Standardised management of
tuberculosis may soon be replaced by individualised,
precision medicine-guided
therapies informed with knowledge provided by the field of systems biology. Systems biology is a rapidly expanding field of computational and mathematical analysis and modelling of complex
biological systems that can provide insights into mechanisms underlying
tuberculosis, identify novel
biomarkers, and help to optimise prevention, diagnosis and treatment of disease. These advances are critically important in the context of the evolving epidemic of
drug-resistant tuberculosis. Here, we review the available evidence on the role of systems biology approaches - human and mycobacterial genomics and transcriptomics, proteomics, lipidomics/metabolomics, immunophenotyping, systems pharmacology and gut microbiomes - in the management of
tuberculosis including prediction of risk for
disease progression, severity of mycobacterial virulence and drug resistance, adverse events, comorbidities, response to
therapy and treatment outcomes.
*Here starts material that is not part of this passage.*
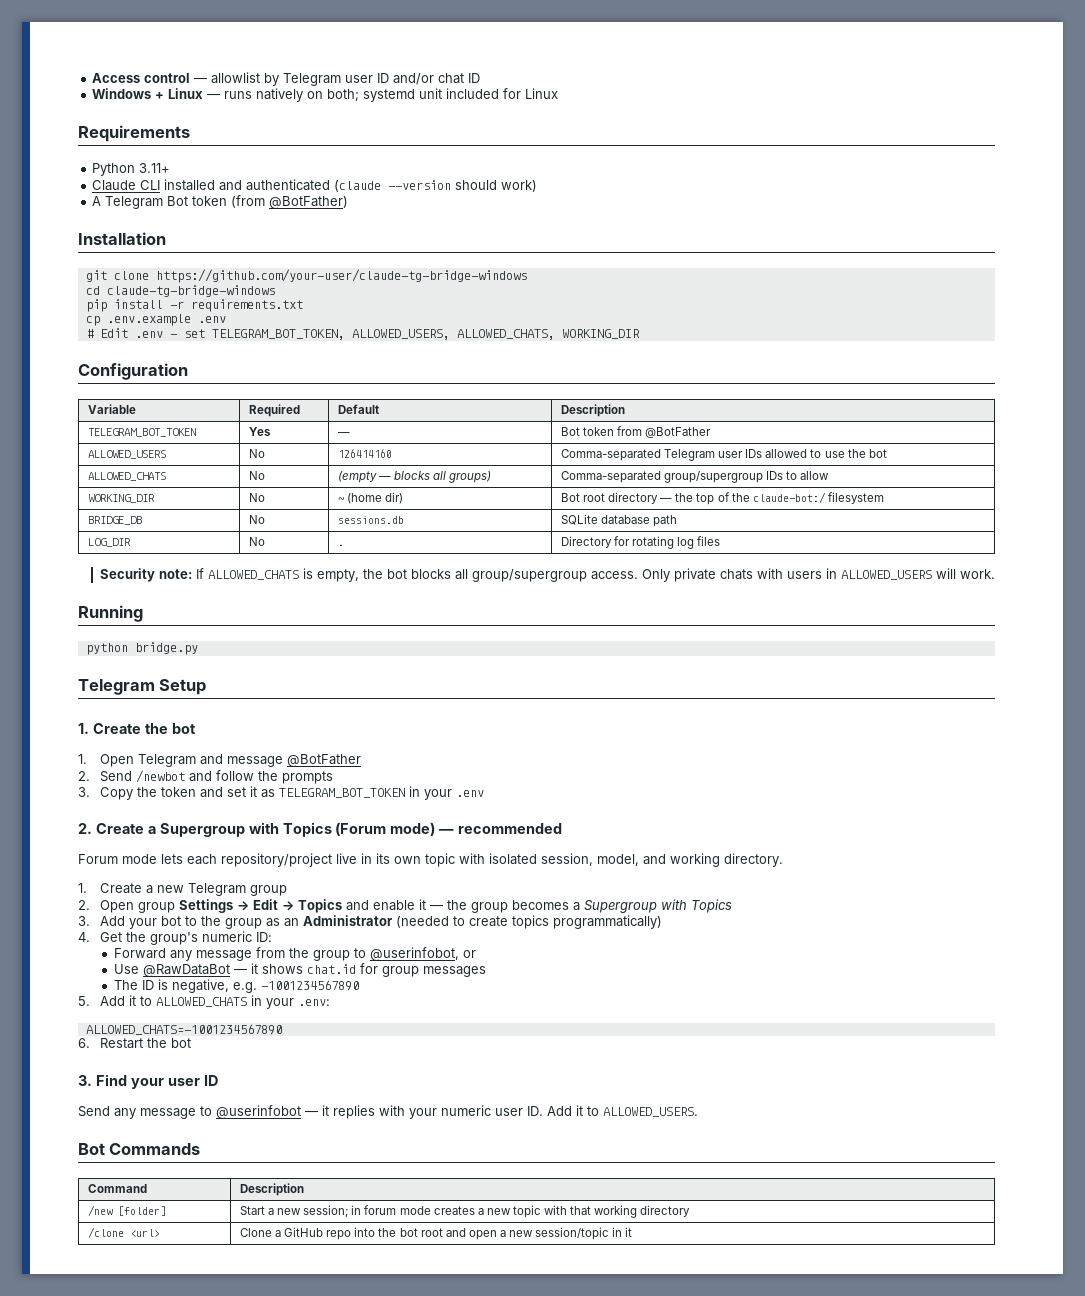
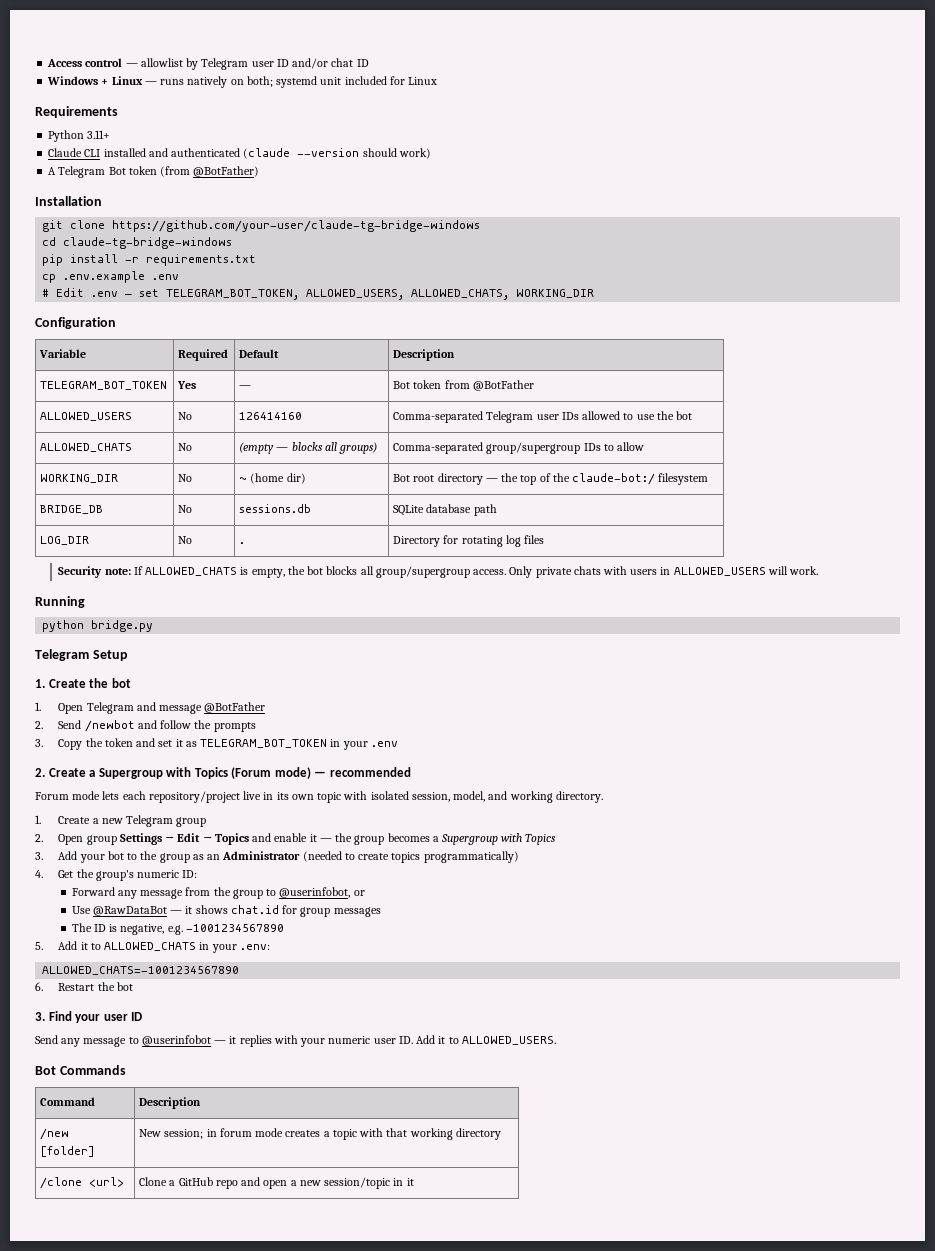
- /new [folder] | Start a new session; in forum mode creates a new topic with that working directory
+ /new [folder] | New session; in forum mode creates a topic with that working directory
- /clone <url> | Clone a GitHub repo into the bot root and open a new session/topic in it
+ /clone <url> | Clone a GitHub repo and open a new session/topic in it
Application of the Grading of Recommendations, Assessment, Development and Evaluation (GRADE) approach demonstrated that at present most of the studies provide "very low" certainty of evidence for answering clinically relevant questions. Further studies in large prospective cohorts of patients, including randomised clinical trials, are necessary to assess the applicability of the findings in
tuberculosis prevention and more efficient clinical management of patients.